-- SUPPLIED ENTRIES follows --
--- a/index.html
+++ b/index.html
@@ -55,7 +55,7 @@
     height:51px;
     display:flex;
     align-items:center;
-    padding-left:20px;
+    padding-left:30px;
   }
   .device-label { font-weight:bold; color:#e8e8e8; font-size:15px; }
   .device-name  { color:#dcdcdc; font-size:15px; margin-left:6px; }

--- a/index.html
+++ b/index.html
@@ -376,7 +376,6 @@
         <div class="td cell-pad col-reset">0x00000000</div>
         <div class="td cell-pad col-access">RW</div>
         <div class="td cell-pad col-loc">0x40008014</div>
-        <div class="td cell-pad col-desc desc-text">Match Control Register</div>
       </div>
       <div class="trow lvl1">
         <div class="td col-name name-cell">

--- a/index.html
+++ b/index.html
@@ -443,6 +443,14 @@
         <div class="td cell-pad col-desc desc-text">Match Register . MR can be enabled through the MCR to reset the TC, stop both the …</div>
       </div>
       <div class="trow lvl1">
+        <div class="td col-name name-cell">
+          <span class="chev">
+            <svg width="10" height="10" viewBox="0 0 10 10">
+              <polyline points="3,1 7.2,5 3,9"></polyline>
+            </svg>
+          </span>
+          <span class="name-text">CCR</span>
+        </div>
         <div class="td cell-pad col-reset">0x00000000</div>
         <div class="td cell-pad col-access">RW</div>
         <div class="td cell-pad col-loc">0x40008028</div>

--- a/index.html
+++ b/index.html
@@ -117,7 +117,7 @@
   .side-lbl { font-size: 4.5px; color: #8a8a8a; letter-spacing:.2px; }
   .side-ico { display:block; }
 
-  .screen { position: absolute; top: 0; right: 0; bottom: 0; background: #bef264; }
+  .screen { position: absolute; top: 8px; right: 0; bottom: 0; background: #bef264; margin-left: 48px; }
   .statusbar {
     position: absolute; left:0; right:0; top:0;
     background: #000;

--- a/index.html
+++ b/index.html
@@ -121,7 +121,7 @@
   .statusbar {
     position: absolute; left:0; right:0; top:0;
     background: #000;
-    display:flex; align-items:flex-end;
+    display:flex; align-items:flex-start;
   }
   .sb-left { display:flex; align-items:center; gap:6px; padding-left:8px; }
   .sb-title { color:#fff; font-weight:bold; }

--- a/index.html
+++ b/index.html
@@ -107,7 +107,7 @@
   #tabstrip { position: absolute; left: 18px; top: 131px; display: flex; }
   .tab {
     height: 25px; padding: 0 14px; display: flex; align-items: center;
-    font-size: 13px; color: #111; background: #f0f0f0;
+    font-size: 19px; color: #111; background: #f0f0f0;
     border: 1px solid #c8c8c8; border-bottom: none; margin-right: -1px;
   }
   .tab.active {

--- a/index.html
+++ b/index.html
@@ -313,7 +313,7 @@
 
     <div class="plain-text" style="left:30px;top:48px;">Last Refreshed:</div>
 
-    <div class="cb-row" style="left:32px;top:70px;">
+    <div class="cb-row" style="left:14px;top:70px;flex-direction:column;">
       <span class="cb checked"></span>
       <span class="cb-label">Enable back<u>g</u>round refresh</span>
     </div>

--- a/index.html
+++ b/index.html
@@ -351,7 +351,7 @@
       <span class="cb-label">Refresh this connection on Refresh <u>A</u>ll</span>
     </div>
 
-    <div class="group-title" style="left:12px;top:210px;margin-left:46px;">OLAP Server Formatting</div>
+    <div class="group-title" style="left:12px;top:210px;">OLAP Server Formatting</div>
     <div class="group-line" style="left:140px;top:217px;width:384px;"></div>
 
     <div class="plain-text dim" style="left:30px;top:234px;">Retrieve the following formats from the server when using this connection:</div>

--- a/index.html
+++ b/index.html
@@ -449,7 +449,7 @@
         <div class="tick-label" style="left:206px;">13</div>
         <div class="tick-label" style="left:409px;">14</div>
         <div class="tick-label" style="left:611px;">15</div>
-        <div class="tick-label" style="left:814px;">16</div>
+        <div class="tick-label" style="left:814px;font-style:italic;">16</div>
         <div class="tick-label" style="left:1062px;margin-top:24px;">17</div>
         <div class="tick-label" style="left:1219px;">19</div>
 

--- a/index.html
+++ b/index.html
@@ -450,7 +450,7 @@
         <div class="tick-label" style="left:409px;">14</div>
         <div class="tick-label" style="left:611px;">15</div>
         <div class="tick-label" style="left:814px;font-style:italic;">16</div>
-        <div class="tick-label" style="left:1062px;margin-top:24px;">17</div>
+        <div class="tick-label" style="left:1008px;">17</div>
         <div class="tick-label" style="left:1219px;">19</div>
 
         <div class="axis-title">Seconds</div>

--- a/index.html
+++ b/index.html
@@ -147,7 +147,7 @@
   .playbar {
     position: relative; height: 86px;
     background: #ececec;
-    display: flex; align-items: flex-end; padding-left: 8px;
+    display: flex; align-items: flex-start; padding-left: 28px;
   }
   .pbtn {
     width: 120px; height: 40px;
-- SUPPLIED ENTRIES concluded --
> _TO DO_
Select every line of the material above holding the word "bottom" and copy it.

> _OUTPUT FOR THIS EXERCISE_
-  .screen { position: absolute; top: 0; right: 0; bottom: 0; background: #bef264; }
+  .screen { position: absolute; top: 8px; right: 0; bottom: 0; background: #bef264; margin-left: 48px; }
     border: 1px solid #c8c8c8; border-bottom: none; margin-right: -1px;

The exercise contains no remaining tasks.